WORK REQUEST: In this exercise, copy exactly the lines from the one that contains "total: 1023.87 -> 925.26" through the end of the entries below; pictures are not copied.

Before and after images
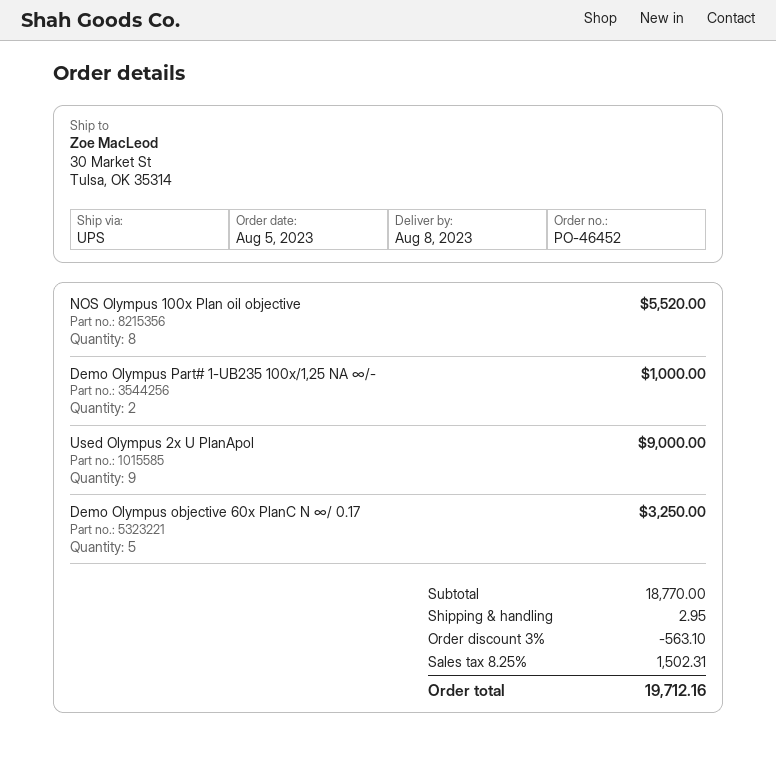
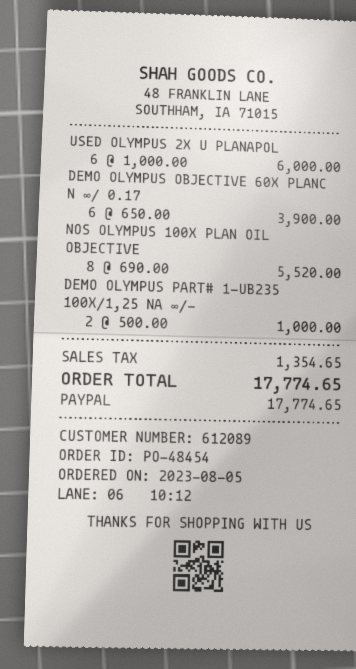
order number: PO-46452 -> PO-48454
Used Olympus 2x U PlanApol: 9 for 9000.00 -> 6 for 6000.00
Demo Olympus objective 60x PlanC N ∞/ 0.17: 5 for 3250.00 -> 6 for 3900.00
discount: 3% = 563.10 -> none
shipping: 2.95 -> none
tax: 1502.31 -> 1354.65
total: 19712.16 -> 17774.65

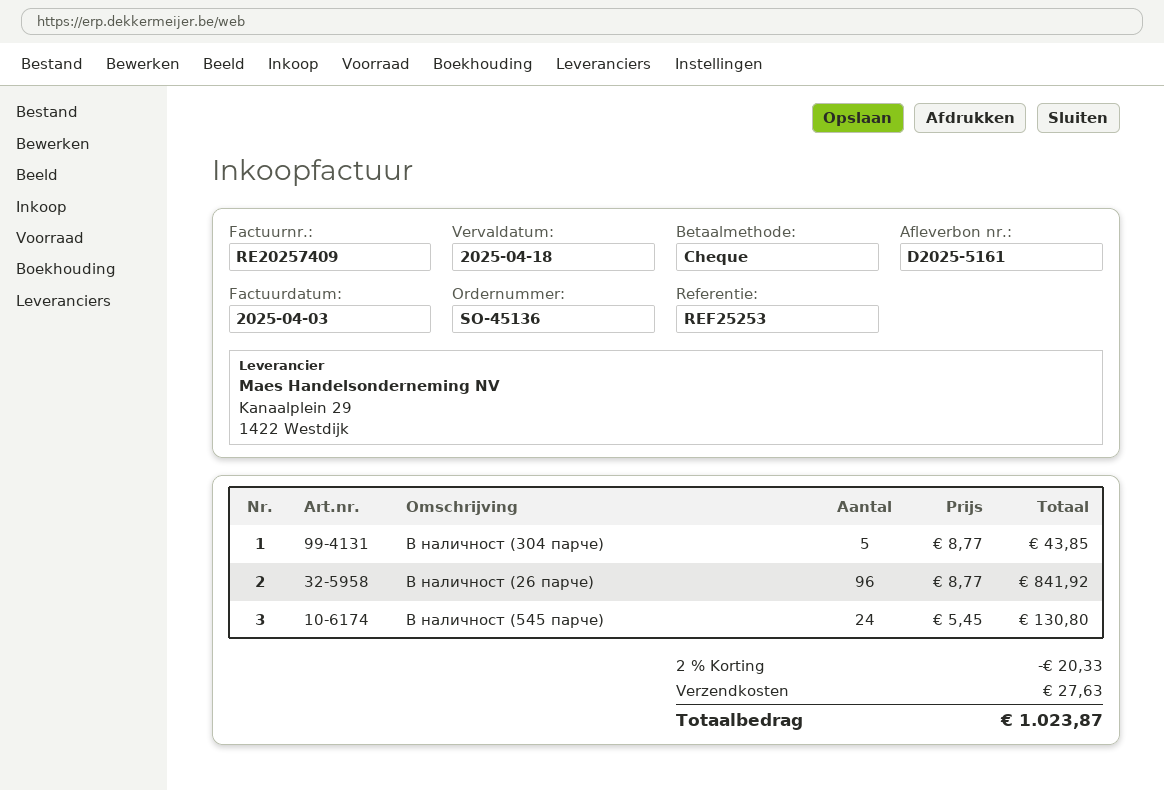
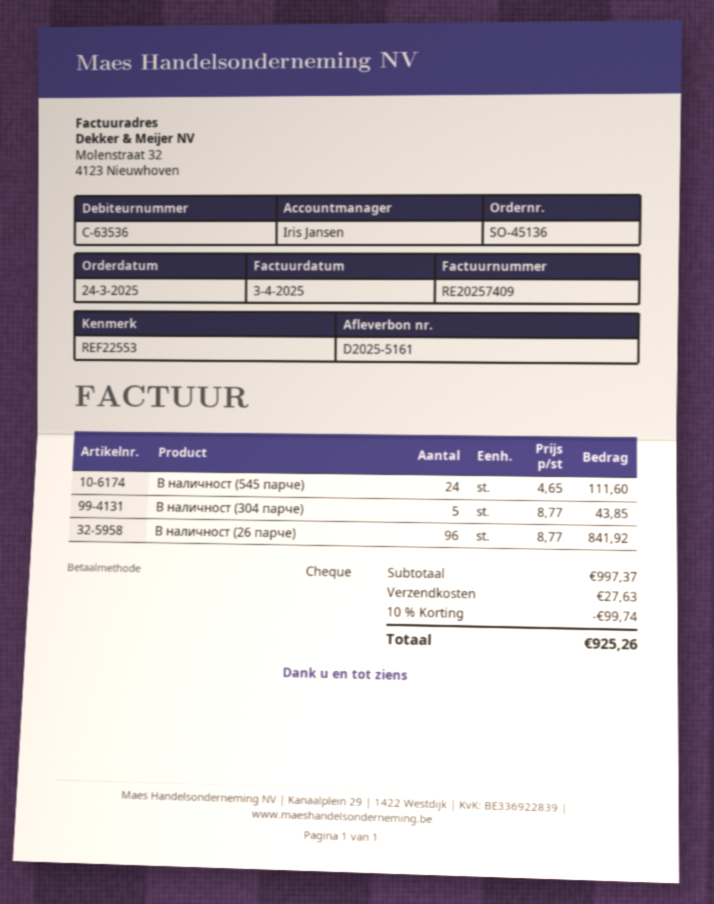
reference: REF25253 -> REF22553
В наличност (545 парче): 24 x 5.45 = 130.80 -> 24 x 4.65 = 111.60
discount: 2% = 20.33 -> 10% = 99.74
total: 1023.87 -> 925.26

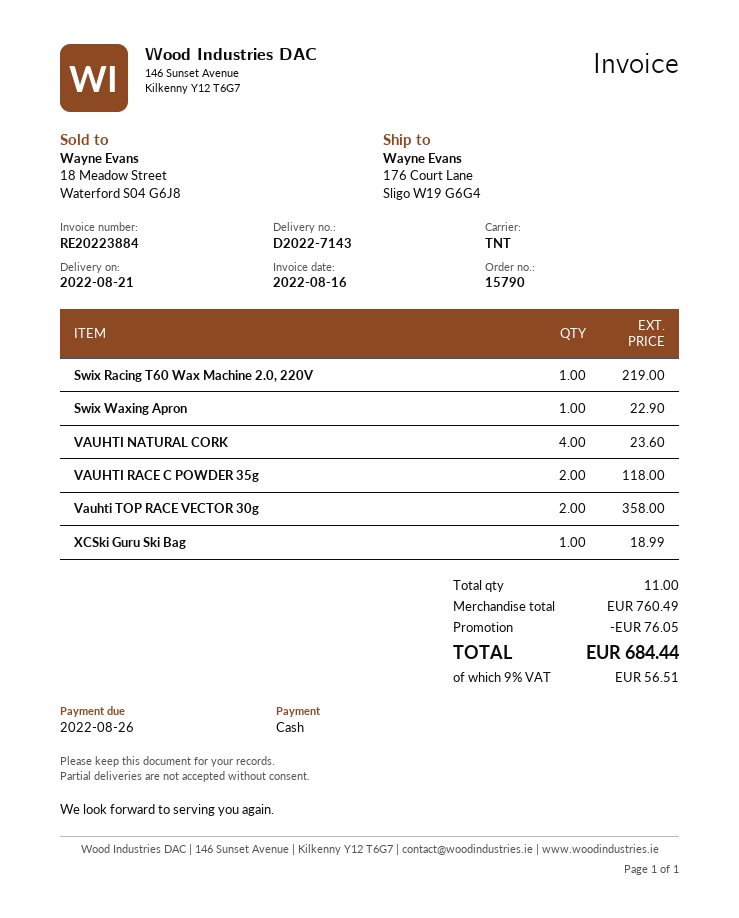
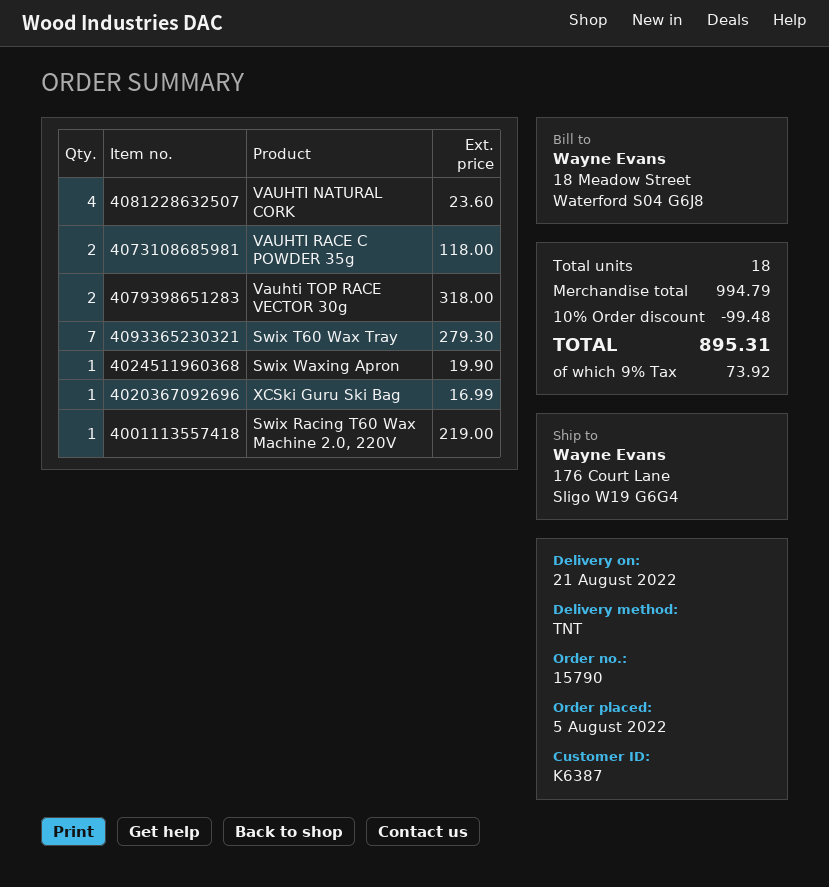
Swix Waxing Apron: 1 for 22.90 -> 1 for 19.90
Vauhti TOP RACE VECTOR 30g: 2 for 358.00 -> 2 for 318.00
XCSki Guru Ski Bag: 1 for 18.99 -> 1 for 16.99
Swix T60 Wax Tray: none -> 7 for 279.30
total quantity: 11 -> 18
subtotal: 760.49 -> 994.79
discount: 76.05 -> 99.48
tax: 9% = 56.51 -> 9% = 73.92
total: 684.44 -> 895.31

SOLUTION TO THE PROBLEM:
total: 1023.87 -> 925.26

Swix Waxing Apron: 1 for 22.90 -> 1 for 19.90
Vauhti TOP RACE VECTOR 30g: 2 for 358.00 -> 2 for 318.00
XCSki Guru Ski Bag: 1 for 18.99 -> 1 for 16.99
Swix T60 Wax Tray: none -> 7 for 279.30
total quantity: 11 -> 18
subtotal: 760.49 -> 994.79
discount: 76.05 -> 99.48
tax: 9% = 56.51 -> 9% = 73.92
total: 684.44 -> 895.31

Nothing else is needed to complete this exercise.